Tuesday, October 30, 2012

Choosing Wood For Cutting Boards

Every year it seems I make a cutting board or two as Christmas gifts.  And every year, I get several requests for more.  Maybe they use them for kindling, how would I know?? I like to finish them with pure tung oil, which can often take a month or more to cure.  So I start early - October is not done, and I have three cutting boards built with the first coat of tung oil in place.

When I make cutting boards, they are almost always end grain boards.  These can be outrageously expensive in the kitchen stores, and they can be more expensive to build than a regular board, but the cost can certainly be managed.  The big variable is thickness.  I made one last year for my wife that was 2 1/2" thick and 13" x 17" - that's a lot of board feet - and it weren't cheap, pardner.  Maple, Walnut and Goncola Alves.  It's so heavy my wife doesn't use it much.

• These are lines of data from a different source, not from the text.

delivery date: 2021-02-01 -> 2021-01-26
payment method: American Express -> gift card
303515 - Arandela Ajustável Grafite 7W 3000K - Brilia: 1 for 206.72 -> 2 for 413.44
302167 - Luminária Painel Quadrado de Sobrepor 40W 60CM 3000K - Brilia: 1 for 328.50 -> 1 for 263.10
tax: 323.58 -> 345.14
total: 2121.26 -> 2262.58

She's one that asked for another cutting board this year, by the way - but smaller.



Suggested rules for selecting cutting board woods are:  Hard.  Dense.  Tight Grain.  Small Pores.  No Oily Wood.  Low Toxicity.  No Splintering.  Easy to Work.  Available In Your Area.  That's where I start - then I do a bit of bending and sometimes outright break them.  But these are good rules......no, really, they are!!

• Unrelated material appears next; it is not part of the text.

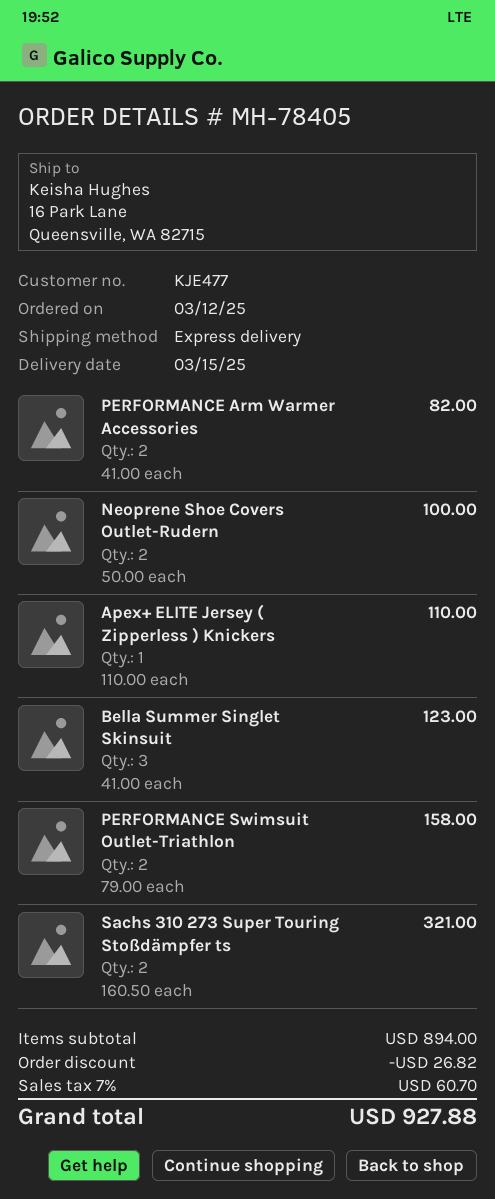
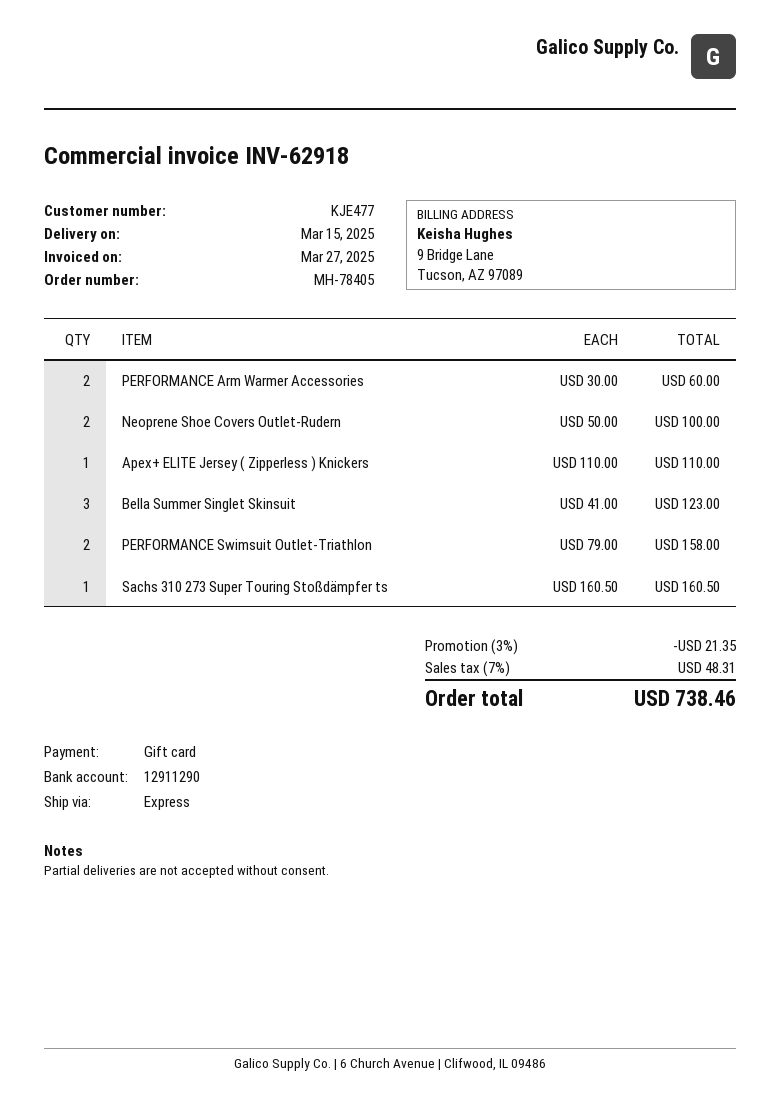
PERFORMANCE Arm Warmer Accessories: 2 x 41.00 = 82.00 -> 2 x 30.00 = 60.00
Sachs 310 273 Super Touring Stoßdämpfer ts: 2 x 160.50 = 321.00 -> 1 x 160.50 = 160.50
discount: 26.82 -> 21.35
tax: 7% = 60.70 -> 7% = 48.31
total: 927.88 -> 738.46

But.....if you follow the rules, your wood selections can be somewhat limited.  The perfect wood for me is hard Maple.  If I could only pick one wood for cutting boards, it would be Maple.  But one wood is boring  (Note:  If you are going to use one wood, there are interesting things you can do with the grain in end-grain cutting boards, so all is not lost!).  Others that fit are Beech and Birch.  All kinda boring, really - we need contrast to these plain white woods, don't we?

Let's add some darker woods.  Cherry is probably the best, and also a favorite wood of mine to work.  Slightly softer, but I don't think it matters in end-grain boards.  Purpleheart is really hard and dense, not oily like other exotics and I have used it.  Great contrast with the white woods.  It's primary downside is it can splinter a bit, but I think it's controllable.  The other dark wood that is used a lot is Walnut, and I like it.  The only issue is the grain on walnut tends to be pretty open.  But I have used it for cutting boards and rolling pins, and people love the color and figure.  Especially Claro Walnut.

Other woods that I would like to try, but haven't, are Osage Orange, Pecan, Persimmon, Black Locust to name a few.  Domestic wood, but not really available unless you harvest your own or know a mill that handles them.

Exotics?  Pick your poison - literally (I'm being tough on them, but it it's a nice turn of phrase, isn't it?).  Lots of the exotics have some level of toxicity associated with them.  They are also very oily, which can compromise the glue joints.  Having mentioned these downsides, it wouldn't bother me a lot to use them in a cutting board. The only one I have used is Goncalo Alves (the red one in the pic above) and it looks great.  When using exotics, always clean the glue face with alcohol and/or mineral spirits to remove the oil, and do the glue-up immediately after.  Some use epoxy when gluing exotics, but I have always used Titebond 3 or Lee Valley's Cabinetmakers Glue.  Time will tell how the joints on mine hold up.

Some good resources on cutting boards are The Wood Whisperer and Cutting Board Designer Software.

And the fresh new ones, from Birch and Purpleheart, one coat of tung oil.  You can also see tracks from the lunchbox planer on them, they still need to be sanded.  Yes, I use the tailed planer on end grain, but I have a helical head, chamfer the board edges first, and take light cuts.


I'm a hand tool guy, but when I do cutting boards the tailed tools come out.  Speed and precision take precedence in this situation.  I use my bandsaw and lunchbox planer a lot, plus a LV bevel up jack hand plane to flatten one side before running them through the planer.  LV apron plane to chamfer the edges.  I have built them entirely with hand tools, but with this pattern it is difficult to achieve the precision you need for a nice checkerboard.